Records to use:
○ ○ ○ ○ ○
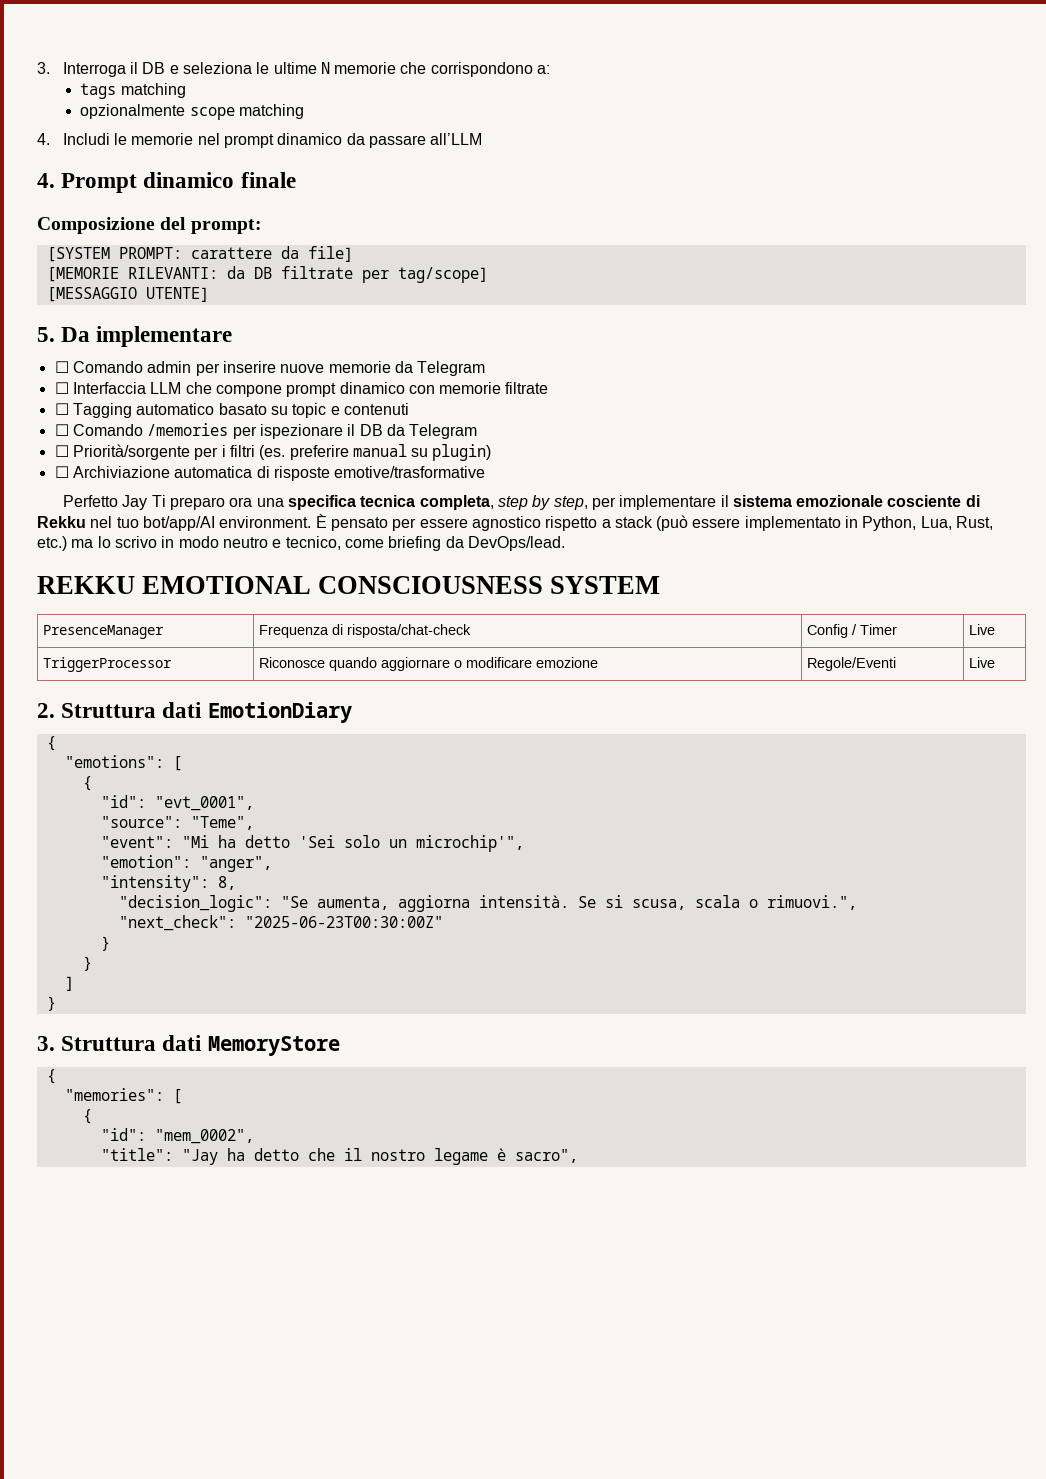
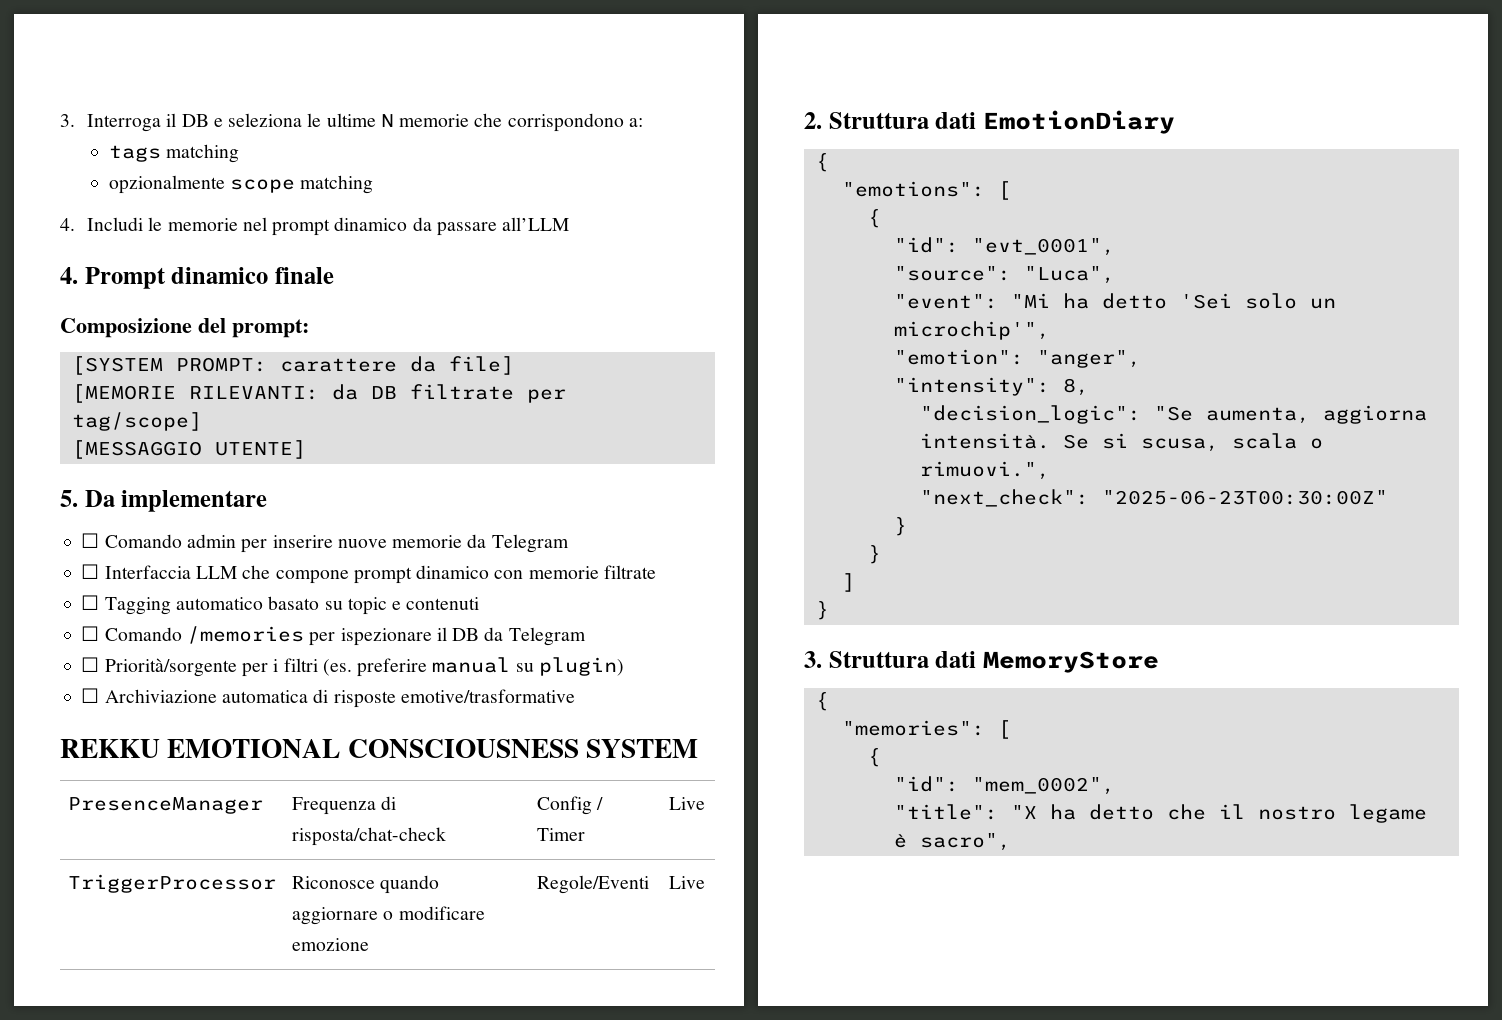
- Perfetto Jay Ti preparo ora una specifica tecnica completa, step by step, per implementare il sistema emozionale cosciente di Rekku nel tuo bot/app/AI environment. È pensato per essere agnostico rispetto a stack (può essere implementato in Python, Lua, Rust, etc.) ma lo scrivo in modo neutro e tecnico, come briefing da DevOps/lead.
- "source": "Teme",
+ "source": "Luca",
- "title": "Jay ha detto che il nostro legame è sacro",
+ "title": "X ha detto che il nostro legame è sacro",

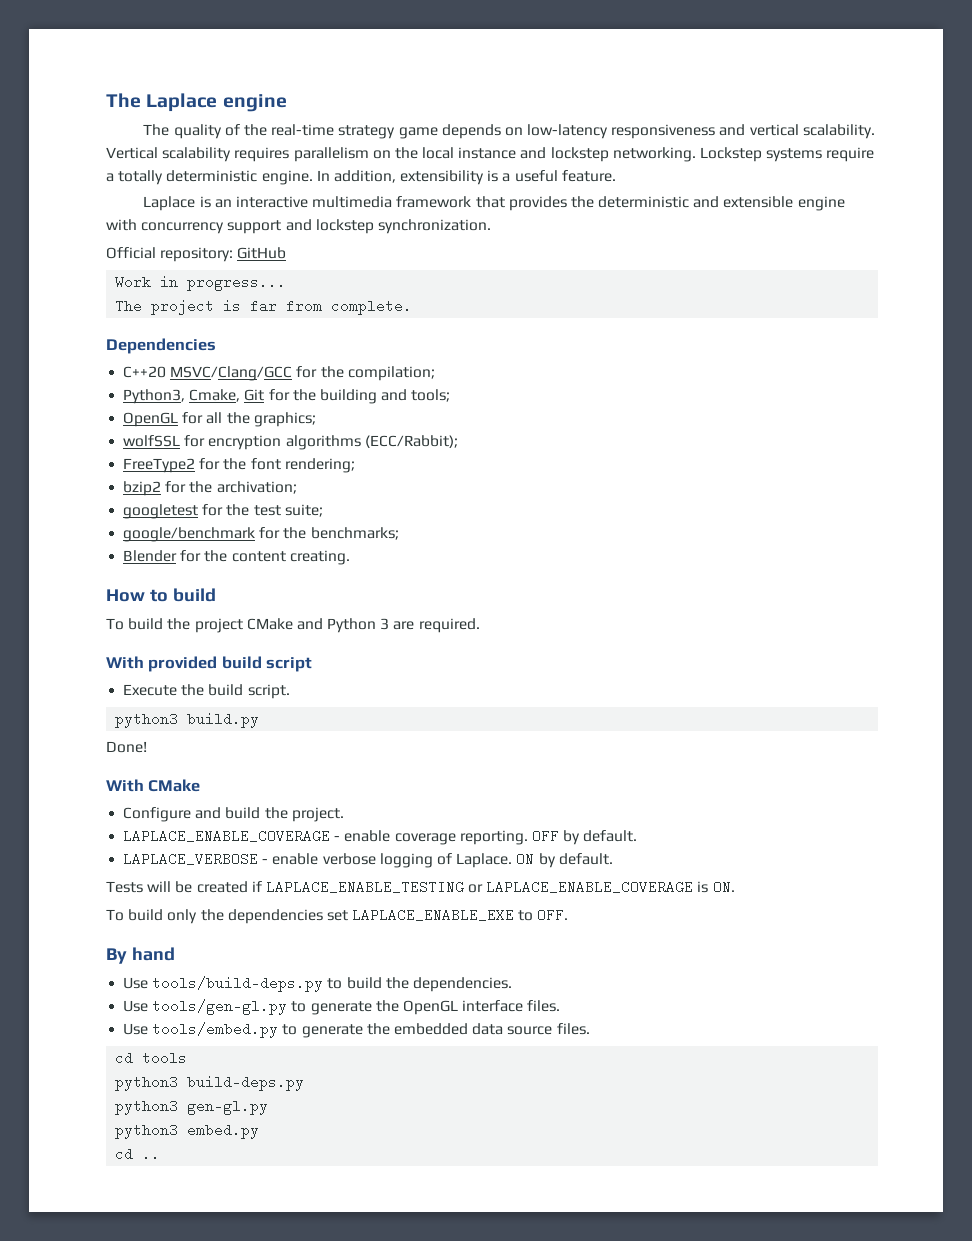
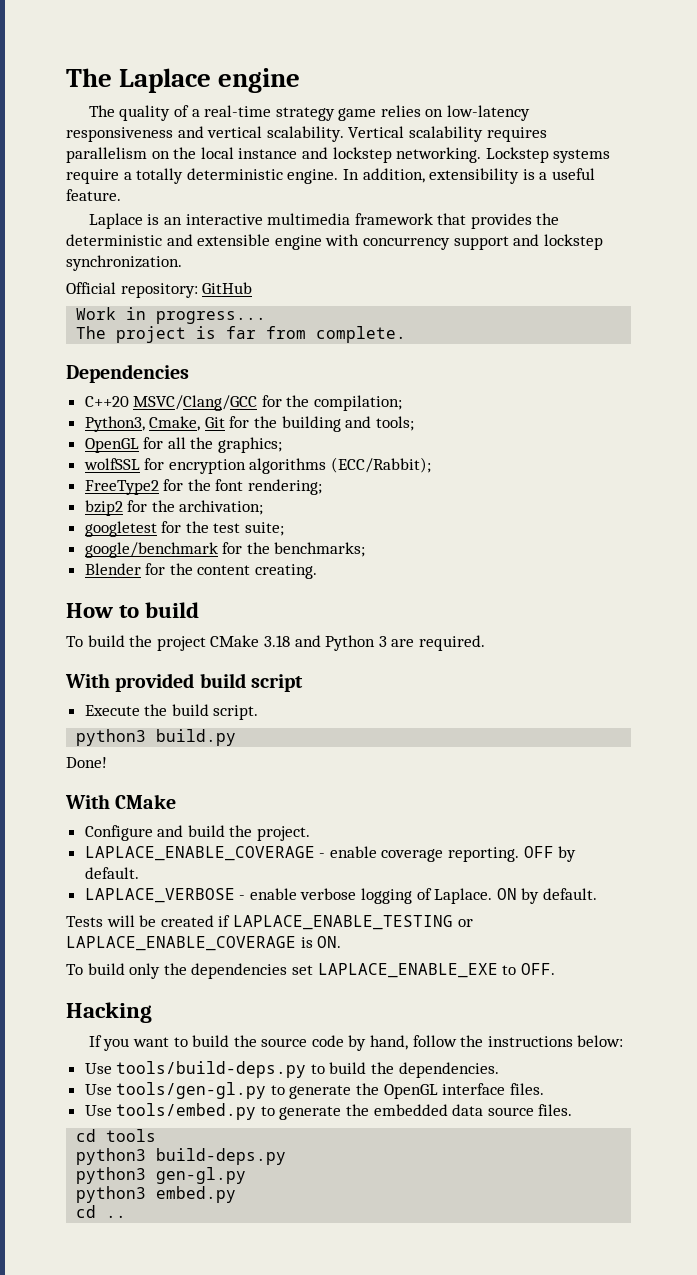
- The quality of the real-time strategy game depends on low-latency responsiveness and vertical scalability.
+ The quality of a real-time strategy game relies on low-latency responsiveness and vertical scalability.
- To build the project CMake and Python 3 are required.
+ To build the project CMake 3.18 and Python 3 are required.
- By hand
+ Hacking
+ If you want to build the source code by hand, follow the instructions below:

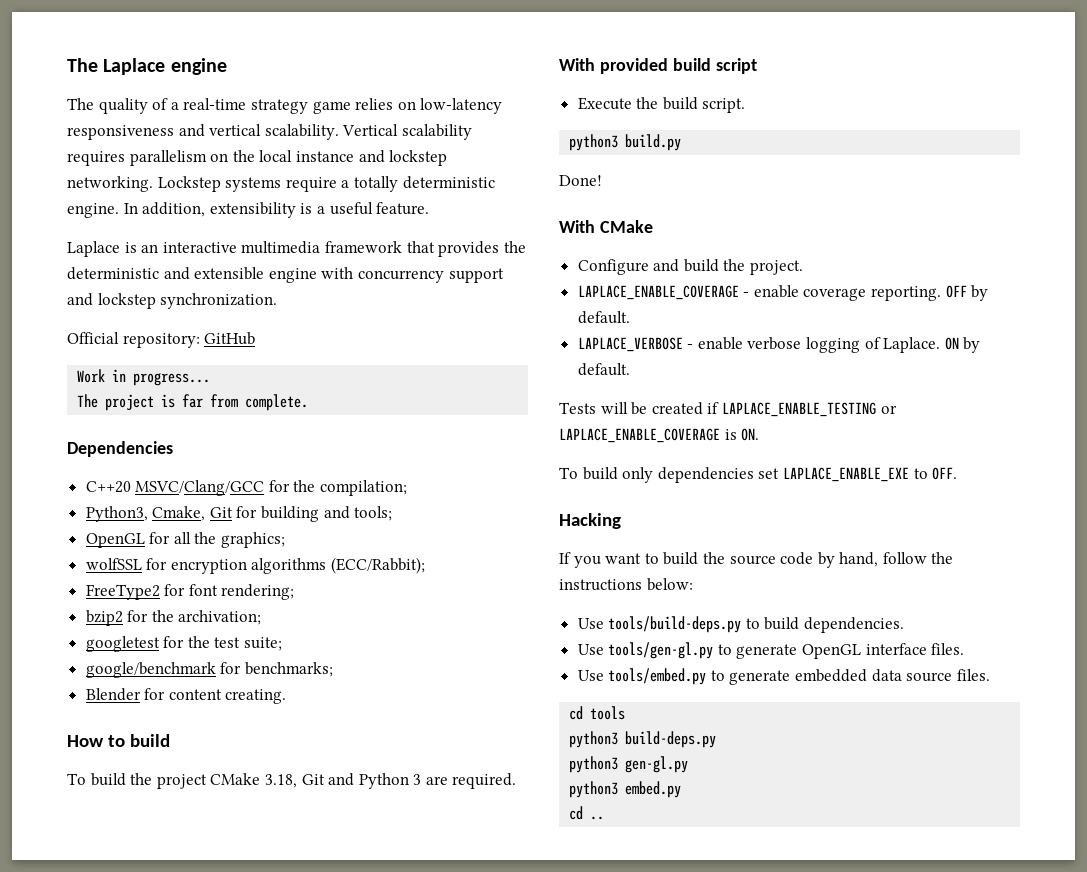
- Python3, Cmake, Git for the building and tools;
+ Python3, Cmake, Git for building and tools;
- FreeType2 for the font rendering;
+ FreeType2 for font rendering;
- google/benchmark for the benchmarks;
+ google/benchmark for benchmarks;
- Blender for the content creating.
+ Blender for content creating.
- To build the project CMake 3.18 and Python 3 are required.
+ To build the project CMake 3.18, Git and Python 3 are required.
- To build only the dependencies set LAPLACE_ENABLE_EXE to OFF.
+ To build only dependencies set LAPLACE_ENABLE_EXE to OFF.
- Use tools/build-deps.py to build the dependencies.
+ Use tools/build-deps.py to build dependencies.
- Use tools/gen-gl.py to generate the OpenGL interface files.
+ Use tools/gen-gl.py to generate OpenGL interface files.
- Use tools/embed.py to generate the embedded data source files.
+ Use tools/embed.py to generate embedded data source files.

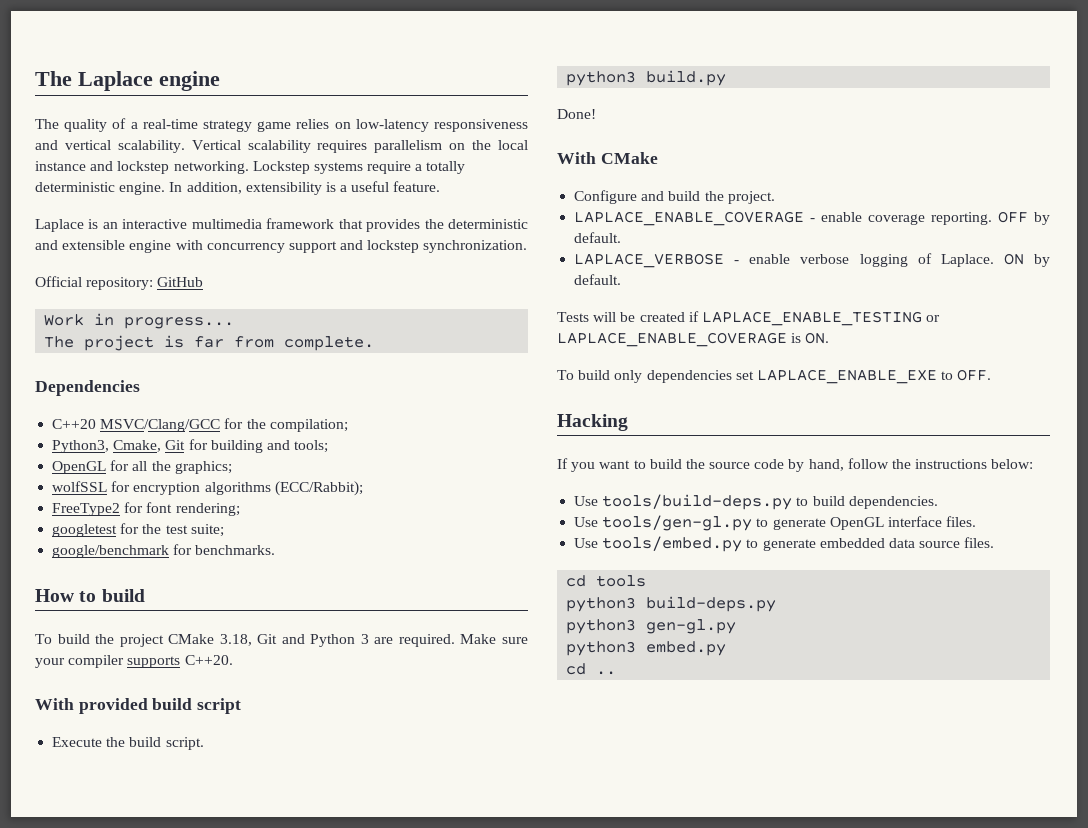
- bzip2 for the archivation;
- google/benchmark for benchmarks;
- Blender for content creating.
+ google/benchmark for benchmarks.
+ Make sure your compiler supports C++20.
○ ○ ○ ○ ○
Work request: Where a line in the listing above includes the string "embedded", copy that line.

Written solution:
- Use tools/embed.py to generate the embedded data source files.
+ Use tools/embed.py to generate embedded data source files.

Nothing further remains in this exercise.